2. Avoidance and Restitution
Avoidance of the contract triggers an obligation by both parties to make restitution of whatever the other side "has supplied or paid under the contract." [129] This aspect of avoidance has previously been sketched,[130] but one question deserves further exploration: What are the parties' respective rights where both are entitled to restitution? The only guideline in CISG is the last sentence of Article 81(2): "If [page 80] both parties are bound to make restitution, they must do so concurrently." This statement leaves many questions unanswered.
For example, suppose that the buyer, after paying the price, discovers non-conformities in the goods which constitute a fundamental breach and avoids the contract. Under Article 81(2), the buyer has a right to restitution of its payment and an obligation to return the goods to the seller. If the seller refuses to make restitution the buyer can, under the last sentence of Article 81(2), withhold the goods. What will happen if the seller continues to refuse restitution? An avoiding buyer that has received goods must take reasonable steps to preserve them, although it is entitled to reimbursement for its reasonable expenses.[131] Must the buyer continue to preserve the goods, incurring potentially-uncollectible preservation expenses, until the seller is forced (through judicial process or otherwise) to make restitution?
Because the seller's refusal to refund payments prevents the buyer from making restitution of the goods, the seller's actions may constitute "an unreasonable delay . . . in taking [the goods] back," which would give the buyer a right to sell the goods for the seller's account.[132] This would at least relieve the buyer of further expenses in preserving [page 81] the goods. The buyer may run into trouble, however, if it attempts to deduct the amount of payments to which it has a right to restitution from the proceeds of the sale. The Convention contains nothing equivalent to the rule in U.C.C. sections 2-711(3) and 2-706(6) which permits a rejecting or revoking buyer to offset the amount of payments made to the seller from the proceeds of resale of the goods. Indeed, Article 88(3) of the Convention permits a buyer to retain only "an amount equal to the reasonable expense of preserving the goods and of selling them"; the buyer "must account to the other party for the balance." CISG's legislative history, however, suggests that parties selling goods under Article 88(3) retain offset rights that they have under applicable domestic law.[133] If U.S. law applies to the transaction under choice of law principles, therefore, an avoiding buyer may be able to invoke the offset rights given by Article 2 of the U.C.C.

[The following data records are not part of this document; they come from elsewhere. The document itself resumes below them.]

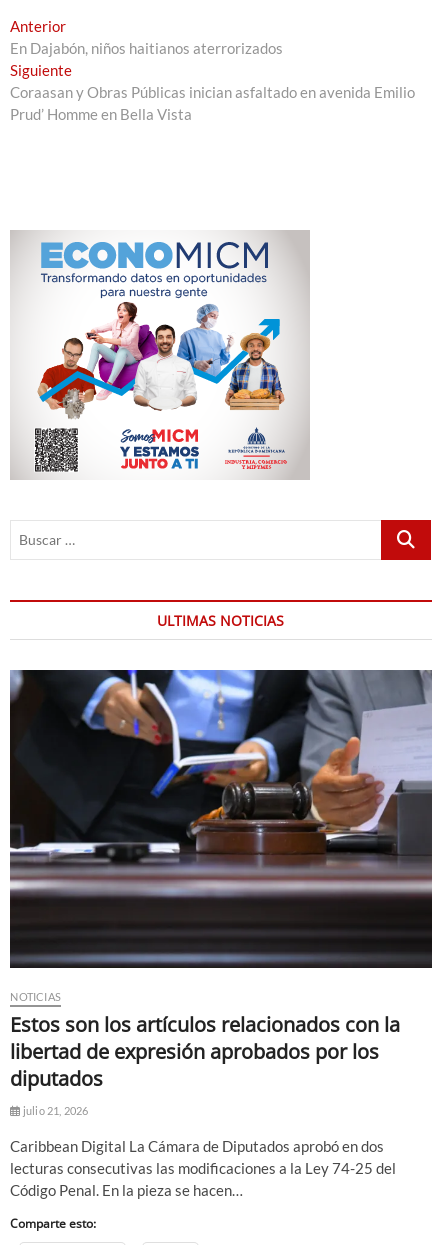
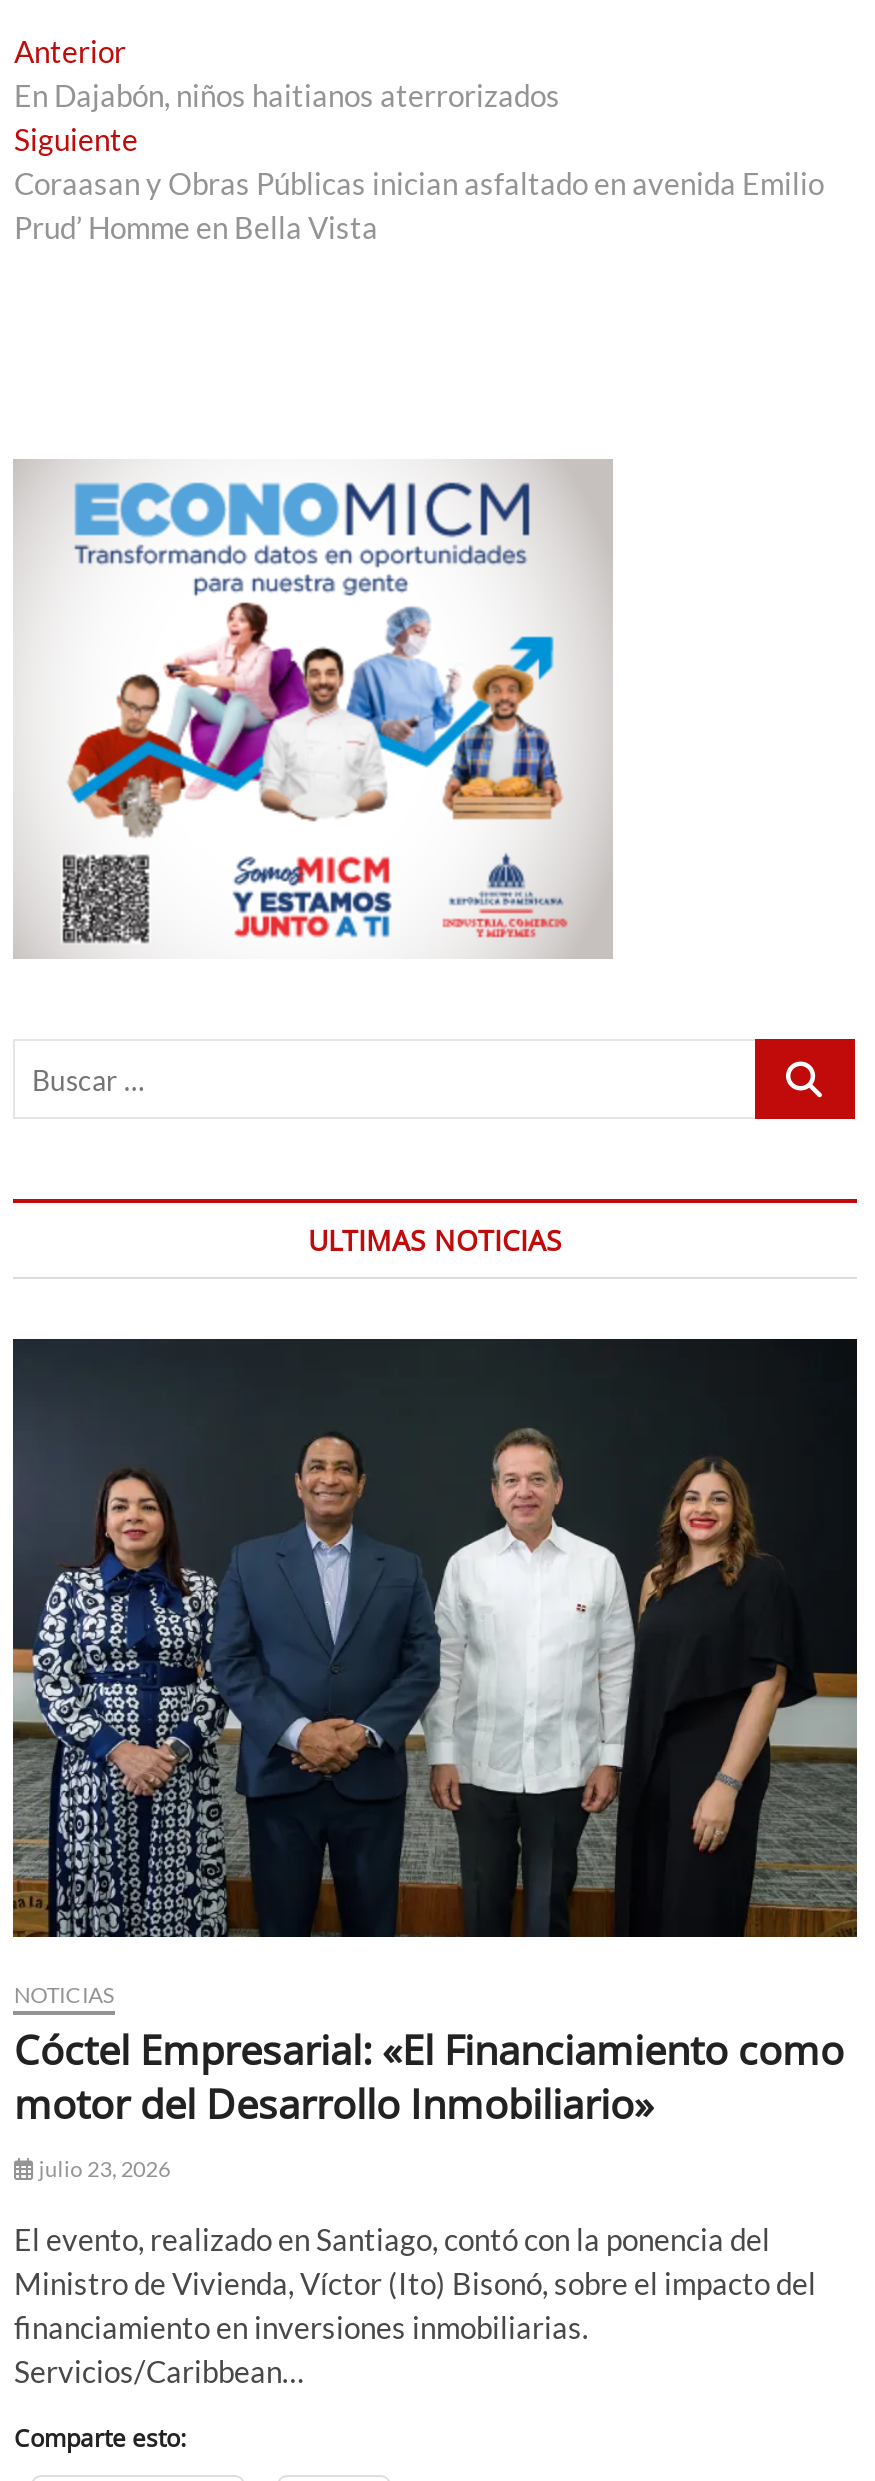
- [image]
+ [image]

- Estos son los artículos relacionados con la
- libertad de expresión aprobados por los
- diputados
- julio 21, 2026
+ Cóctel Empresarial: «El Financiamiento como
+ motor del Desarrollo Inmobiliario»
+ julio 23, 2026

- Caribbean Digital La Cámara de Diputados aprobó en dos
- lecturas consecutivas las modificaciones a la Ley 74-25 del
- Código Penal. En la pieza se hacen…
+ El evento, realizado en Santiago, contó con la ponencia del
+ Ministro de Vivienda, Víctor (Ito) Bisonó, sobre el impacto del
+ financiamiento en inversiones inmobiliarias.
+ Servicios/Caribbean…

Knotty problems concerning mutual restitution under Article 81(2) can also arise where one of the parties has entered bankruptcy or other insolvency proceedings. For instance, suppose a buyer prepays 10% of the price, the seller delivers the goods, and the buyer refuses further payment. If the seller avoids the contract because of the buyer's fundamental breach, the seller has a right to restitution of the goods,[134] a claim for the value of "all benefits which [the buyer] has derived from the goods or part of them," [135] and an obligation to make restitution of the buyer's prepayment.[136] What will happen if the avoiding seller files under U.S. bankruptcy law before restitution by both parties occurs? Under section 542(a) and (b) of the Bankruptcy Code,[137] the buyer must turn over to the seller's bankruptcy estate any property in which the estate has an interest (e.g., the delivered goods) and pay to the estate any debt that is property of the estate (e.g., the buyer's obligation to compensate the seller for benefits derived from the goods). If the buyer must make restitution before it receives a refund from the seller, however, it may be left with a mere unsecured claim for restitution of the prepayment -- a claim that will usually be worth little in bankruptcy.

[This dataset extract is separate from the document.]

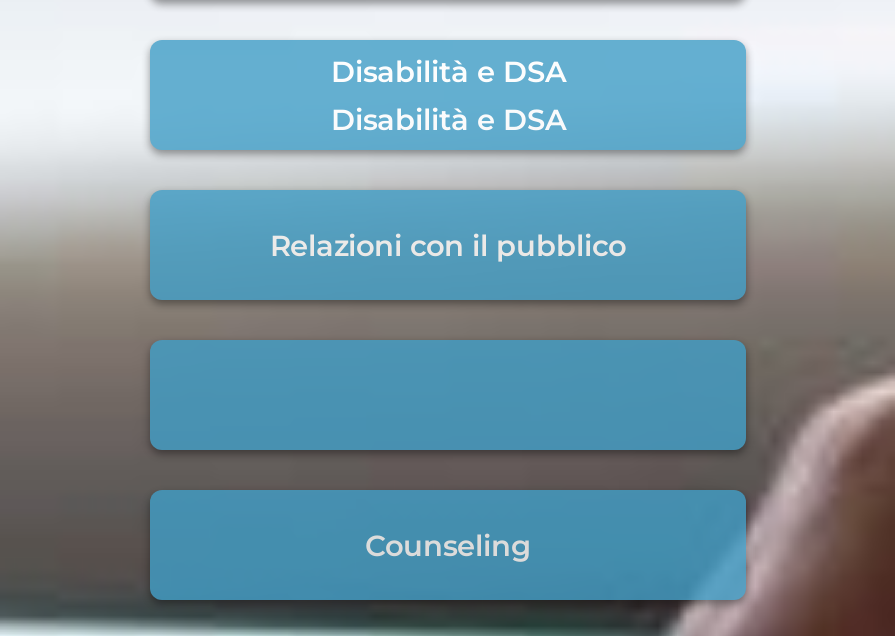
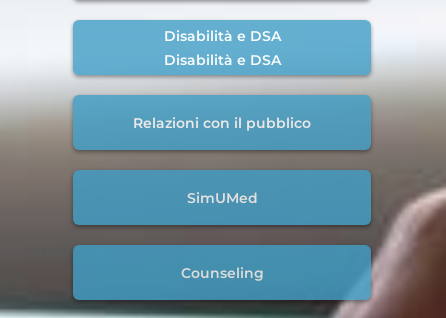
+ SimUMed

The buyer can escape this scenario if it has a right to offset its restitutionary obligation against its claim for restitution from the seller.[138] The buyer, however, must look to nonbankruptcy law for a right to set-off because the Bankruptcy Code merely preserves -- it does [page 82] not create -- set-off rights.[139] Although the Convention specifies mutual restitution should occur "concurrently," [140] it does not clearly give the buyer a right to set-off. Indeed, because set-off in this situation would effect the rights of third parties (creditors of the seller), a right to set-off would be beyond the scope of the Convention.[141] The buyer's right to set-off, therefore, is governed by the domestic law applicable under choice-of-law principles. This will not solve the buyer's problem if conflicts rules point to Article 2 of the U.C.C. Article 2 does not address the set-off rights of a breaching buyer because an Article 2 seller who has delivered will seldom have a right to reclaim the goods along with an obligation to make restitution of payments received.[142] Any attempt to deal with the set-off issue in the sales contract, furthermore, would presumably be ineffective against the seller's creditors and others not party to the agreement.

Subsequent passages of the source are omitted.